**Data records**
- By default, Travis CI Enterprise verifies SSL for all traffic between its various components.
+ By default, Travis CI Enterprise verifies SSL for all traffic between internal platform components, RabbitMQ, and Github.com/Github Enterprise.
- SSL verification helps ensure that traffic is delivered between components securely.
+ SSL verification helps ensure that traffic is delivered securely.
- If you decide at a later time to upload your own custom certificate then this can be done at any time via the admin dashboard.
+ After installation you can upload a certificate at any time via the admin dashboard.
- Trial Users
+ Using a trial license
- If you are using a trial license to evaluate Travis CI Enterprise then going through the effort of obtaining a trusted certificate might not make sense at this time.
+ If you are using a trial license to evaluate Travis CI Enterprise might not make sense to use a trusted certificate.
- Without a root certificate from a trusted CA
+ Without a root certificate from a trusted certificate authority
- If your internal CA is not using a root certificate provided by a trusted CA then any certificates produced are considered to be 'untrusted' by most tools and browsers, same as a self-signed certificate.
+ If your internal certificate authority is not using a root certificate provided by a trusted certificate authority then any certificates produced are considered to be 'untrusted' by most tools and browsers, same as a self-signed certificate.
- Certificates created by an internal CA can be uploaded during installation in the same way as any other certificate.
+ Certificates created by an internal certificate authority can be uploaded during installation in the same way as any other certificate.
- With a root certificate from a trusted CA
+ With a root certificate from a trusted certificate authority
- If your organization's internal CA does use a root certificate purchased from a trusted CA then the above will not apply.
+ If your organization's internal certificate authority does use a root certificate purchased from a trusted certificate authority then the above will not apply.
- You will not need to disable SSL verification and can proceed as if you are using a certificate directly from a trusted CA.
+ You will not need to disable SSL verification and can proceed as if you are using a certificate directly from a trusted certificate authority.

**PROBLEM DETAILS**
From the records above, report the count of lines containing "browsers" and nothing more.

**RESPONSE**
2